Provided data –
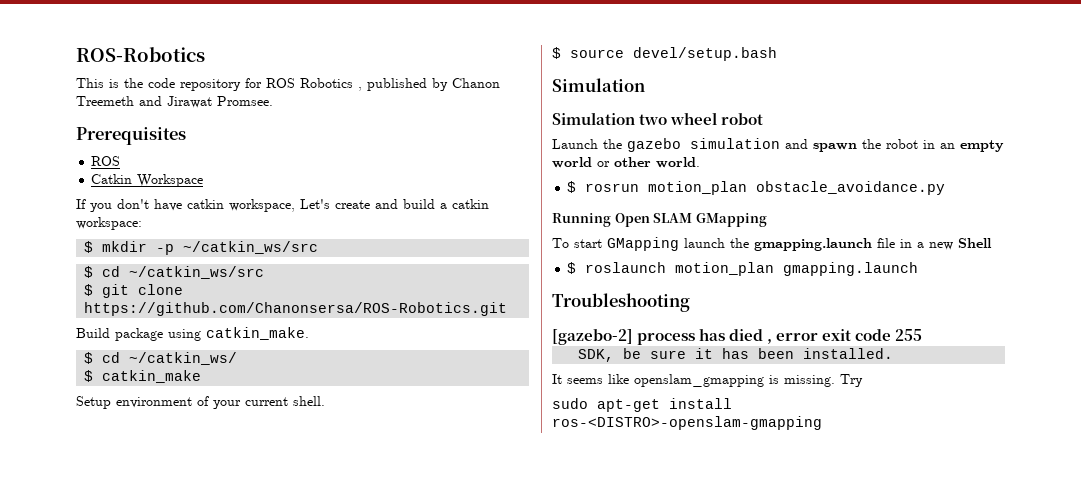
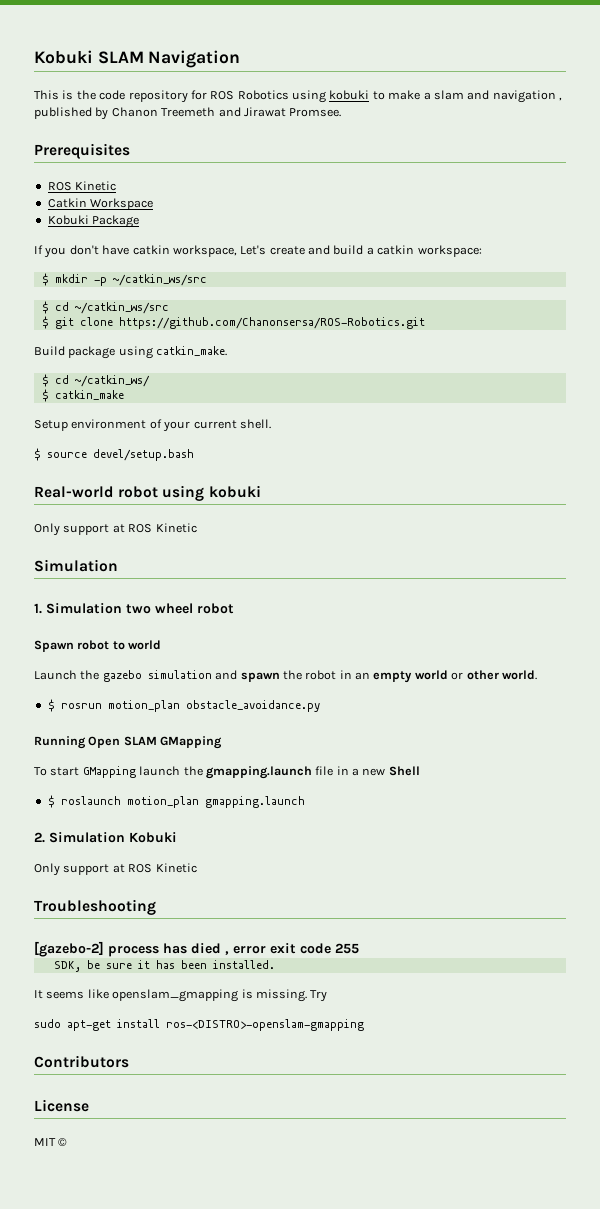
[76,47,205,62] ROS-Robotics -> [34,50,241,68] Kobuki SLAM Navigation
(353, 83) none -> [292,90,556,103] using kobuki to make a slam and navigation
(121, 161) none -> [75,181,117,191] Kinetic
(204, 180) none -> [47,215,140,228] // Kobuki Package
(777, 54) none -> [34,485,261,501] [34,523,197,536] // Real-world robot using kobuki // Only support at ROS Kinetic
(645, 85) none -> [34,603,42,614] 1.
(764, 119) none -> [34,640,162,652] // Spawn robot to world
(919, 269) none -> [34,832,177,843] [34,863,197,876] // 2. Simulation Kobuki // Only support at ROS Kinetic
(822, 423) none -> [34,1055,129,1068] [34,1099,89,1112] [34,1138,68,1147] // Contributors // License // MIT ©

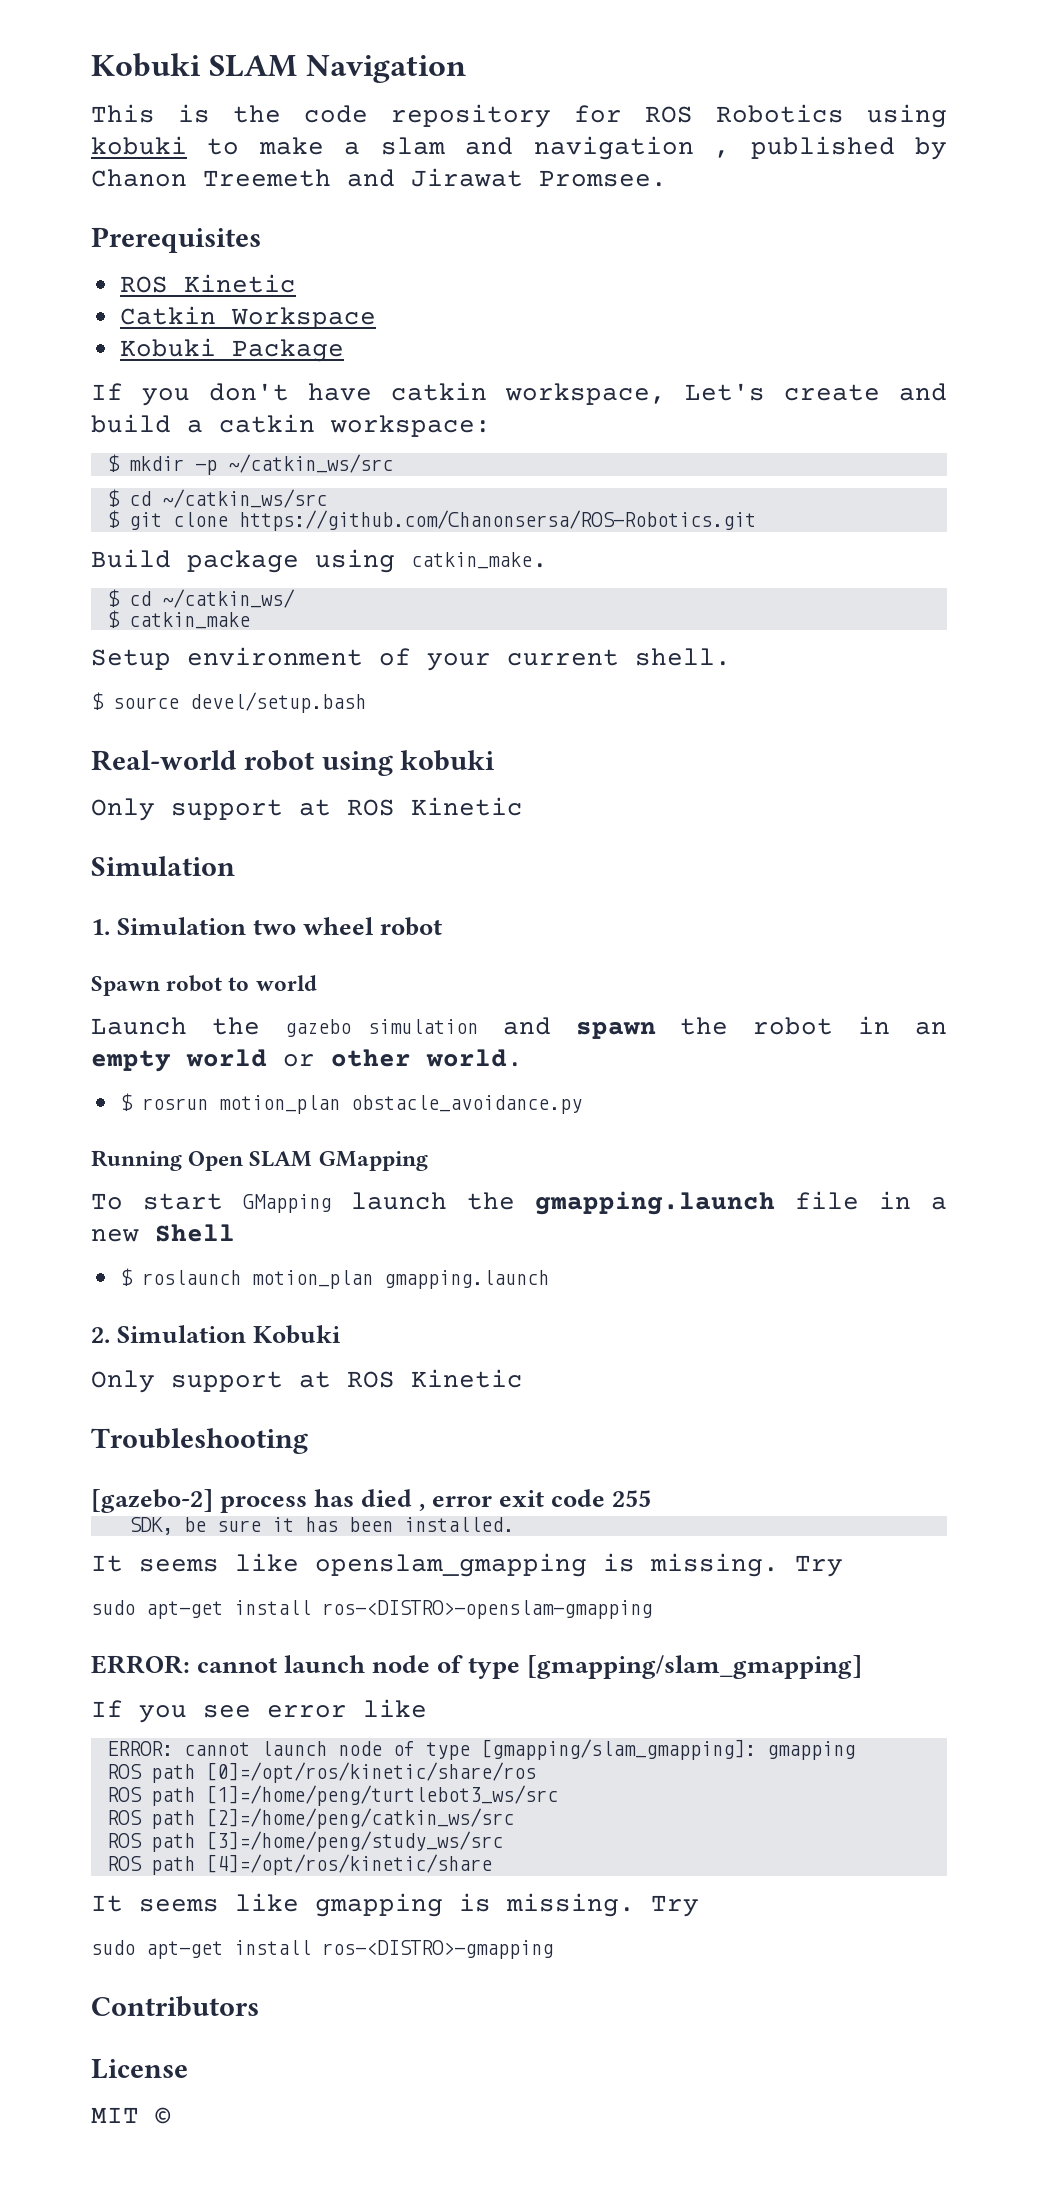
(364, 1025) none -> [91,1655,863,1679] [91,1699,427,1723] [106,1739,855,1760] [106,1762,536,1783] [106,1785,558,1806] [106,1808,514,1829] [106,1831,503,1852] [106,1854,492,1875] [91,1893,699,1917] [91,1940,553,1959] // ERROR: cannot launch node of type [gmapping/slam_gmapping] // If you see error like // ERROR: cannot launch node of type [gmapping/slam_gmapping]: gmapping // ROS path [0]=/opt/ros/kinetic/share/ros // ROS path [1]=/home/peng/turtlebot3_ws/src // ROS path [2]=/home/peng/catkin_ws/src // ROS path [3]=/home/peng/study_ws/src // ROS path [4]=/opt/ros/kinetic/share // It seems like gmapping is missing. Try // sudo apt-get install ros-<DISTRO>-gmapping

What is needed –
Please give again only those lines that run from the one containing "(121, 161) none -> [75,181,117,191] Kinetic" through the final line of the listing, both included, exactly as written and without pictures.

Answer for this exercise –
(121, 161) none -> [75,181,117,191] Kinetic
(204, 180) none -> [47,215,140,228] // Kobuki Package
(777, 54) none -> [34,485,261,501] [34,523,197,536] // Real-world robot using kobuki // Only support at ROS Kinetic
(645, 85) none -> [34,603,42,614] 1.
(764, 119) none -> [34,640,162,652] // Spawn robot to world
(919, 269) none -> [34,832,177,843] [34,863,197,876] // 2. Simulation Kobuki // Only support at ROS Kinetic
(822, 423) none -> [34,1055,129,1068] [34,1099,89,1112] [34,1138,68,1147] // Contributors // License // MIT ©

(364, 1025) none -> [91,1655,863,1679] [91,1699,427,1723] [106,1739,855,1760] [106,1762,536,1783] [106,1785,558,1806] [106,1808,514,1829] [106,1831,503,1852] [106,1854,492,1875] [91,1893,699,1917] [91,1940,553,1959] // ERROR: cannot launch node of type [gmapping/slam_gmapping] // If you see error like // ERROR: cannot launch node of type [gmapping/slam_gmapping]: gmapping // ROS path [0]=/opt/ros/kinetic/share/ros // ROS path [1]=/home/peng/turtlebot3_ws/src // ROS path [2]=/home/peng/catkin_ws/src // ROS path [3]=/home/peng/study_ws/src // ROS path [4]=/opt/ros/kinetic/share // It seems like gmapping is missing. Try // sudo apt-get install ros-<DISTRO>-gmapping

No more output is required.